• _Exercise aim_
Every line with the string "linear" should be copied from the data.

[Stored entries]
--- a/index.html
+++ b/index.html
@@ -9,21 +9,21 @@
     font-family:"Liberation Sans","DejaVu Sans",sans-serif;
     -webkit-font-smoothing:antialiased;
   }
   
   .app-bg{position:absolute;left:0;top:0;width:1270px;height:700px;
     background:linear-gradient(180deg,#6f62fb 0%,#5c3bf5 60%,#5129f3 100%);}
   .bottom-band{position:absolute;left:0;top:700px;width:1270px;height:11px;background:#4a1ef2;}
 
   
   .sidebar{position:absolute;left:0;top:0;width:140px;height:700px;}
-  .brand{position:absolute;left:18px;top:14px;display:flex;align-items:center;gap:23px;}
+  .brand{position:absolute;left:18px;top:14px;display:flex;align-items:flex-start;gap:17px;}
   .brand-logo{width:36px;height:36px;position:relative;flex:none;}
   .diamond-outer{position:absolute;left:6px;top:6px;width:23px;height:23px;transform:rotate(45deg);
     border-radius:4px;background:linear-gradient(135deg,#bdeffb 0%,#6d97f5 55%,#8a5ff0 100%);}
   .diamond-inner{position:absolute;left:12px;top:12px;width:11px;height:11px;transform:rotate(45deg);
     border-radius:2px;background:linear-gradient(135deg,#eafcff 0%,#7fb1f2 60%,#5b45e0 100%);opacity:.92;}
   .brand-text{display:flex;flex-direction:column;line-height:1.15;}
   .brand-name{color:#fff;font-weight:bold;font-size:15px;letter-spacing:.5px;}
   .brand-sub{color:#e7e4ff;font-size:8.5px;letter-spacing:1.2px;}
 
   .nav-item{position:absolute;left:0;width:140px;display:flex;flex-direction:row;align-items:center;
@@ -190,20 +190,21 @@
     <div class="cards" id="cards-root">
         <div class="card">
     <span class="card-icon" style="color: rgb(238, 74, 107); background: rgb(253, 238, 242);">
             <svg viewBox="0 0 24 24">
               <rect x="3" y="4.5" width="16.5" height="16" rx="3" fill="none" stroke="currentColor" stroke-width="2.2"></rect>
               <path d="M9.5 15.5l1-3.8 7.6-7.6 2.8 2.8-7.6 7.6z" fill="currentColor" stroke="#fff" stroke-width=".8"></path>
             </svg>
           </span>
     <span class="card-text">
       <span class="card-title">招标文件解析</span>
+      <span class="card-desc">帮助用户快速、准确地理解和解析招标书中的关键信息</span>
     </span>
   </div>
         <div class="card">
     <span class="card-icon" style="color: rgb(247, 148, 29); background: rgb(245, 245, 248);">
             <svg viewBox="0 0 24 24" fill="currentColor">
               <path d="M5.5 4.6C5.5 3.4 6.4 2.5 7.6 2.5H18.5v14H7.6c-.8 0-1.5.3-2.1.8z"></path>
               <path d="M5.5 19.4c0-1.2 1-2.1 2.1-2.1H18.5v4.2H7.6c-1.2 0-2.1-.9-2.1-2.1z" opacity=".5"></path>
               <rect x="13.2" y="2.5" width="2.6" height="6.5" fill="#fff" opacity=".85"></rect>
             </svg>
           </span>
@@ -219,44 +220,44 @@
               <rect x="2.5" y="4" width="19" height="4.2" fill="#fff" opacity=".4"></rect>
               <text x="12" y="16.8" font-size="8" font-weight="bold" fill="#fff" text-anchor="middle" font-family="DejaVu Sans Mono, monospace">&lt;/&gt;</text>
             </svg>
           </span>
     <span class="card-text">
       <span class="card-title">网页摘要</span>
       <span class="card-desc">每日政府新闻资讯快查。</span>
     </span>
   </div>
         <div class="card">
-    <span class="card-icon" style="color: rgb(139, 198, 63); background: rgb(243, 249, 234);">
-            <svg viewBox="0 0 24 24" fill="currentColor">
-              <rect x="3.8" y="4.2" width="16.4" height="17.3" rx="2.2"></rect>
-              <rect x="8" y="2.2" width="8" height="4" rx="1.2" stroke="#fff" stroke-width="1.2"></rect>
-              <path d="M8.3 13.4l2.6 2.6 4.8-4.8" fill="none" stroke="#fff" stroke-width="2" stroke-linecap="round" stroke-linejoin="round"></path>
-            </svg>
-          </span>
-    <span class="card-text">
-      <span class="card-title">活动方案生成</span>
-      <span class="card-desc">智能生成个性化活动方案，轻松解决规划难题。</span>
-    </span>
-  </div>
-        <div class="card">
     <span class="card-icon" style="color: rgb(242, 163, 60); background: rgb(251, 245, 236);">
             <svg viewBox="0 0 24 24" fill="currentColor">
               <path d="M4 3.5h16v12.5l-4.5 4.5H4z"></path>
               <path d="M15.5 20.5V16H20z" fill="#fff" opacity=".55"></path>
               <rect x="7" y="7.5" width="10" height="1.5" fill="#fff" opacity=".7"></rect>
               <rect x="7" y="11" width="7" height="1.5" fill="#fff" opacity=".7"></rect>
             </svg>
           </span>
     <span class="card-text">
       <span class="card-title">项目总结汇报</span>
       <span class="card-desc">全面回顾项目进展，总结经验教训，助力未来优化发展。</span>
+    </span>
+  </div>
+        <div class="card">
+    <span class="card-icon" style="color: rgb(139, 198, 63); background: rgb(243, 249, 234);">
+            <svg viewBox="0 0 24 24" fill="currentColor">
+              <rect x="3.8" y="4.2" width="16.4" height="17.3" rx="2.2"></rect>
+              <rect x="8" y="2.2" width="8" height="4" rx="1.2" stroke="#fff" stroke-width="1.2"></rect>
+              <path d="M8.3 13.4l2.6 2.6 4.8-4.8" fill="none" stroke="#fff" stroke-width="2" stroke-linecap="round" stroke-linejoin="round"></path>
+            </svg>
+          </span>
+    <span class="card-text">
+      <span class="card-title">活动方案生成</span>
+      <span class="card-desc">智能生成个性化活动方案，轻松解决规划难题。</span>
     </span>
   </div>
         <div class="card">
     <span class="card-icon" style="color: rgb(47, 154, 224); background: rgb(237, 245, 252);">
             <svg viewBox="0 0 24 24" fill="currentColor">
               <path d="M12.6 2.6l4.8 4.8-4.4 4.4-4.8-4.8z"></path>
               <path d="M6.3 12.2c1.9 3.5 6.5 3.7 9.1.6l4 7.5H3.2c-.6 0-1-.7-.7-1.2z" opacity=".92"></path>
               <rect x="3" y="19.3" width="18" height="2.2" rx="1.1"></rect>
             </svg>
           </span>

• _Problem solution_
     background:linear-gradient(180deg,#6f62fb 0%,#5c3bf5 60%,#5129f3 100%);}
     border-radius:4px;background:linear-gradient(135deg,#bdeffb 0%,#6d97f5 55%,#8a5ff0 100%);}
     border-radius:2px;background:linear-gradient(135deg,#eafcff 0%,#7fb1f2 60%,#5b45e0 100%);opacity:.92;}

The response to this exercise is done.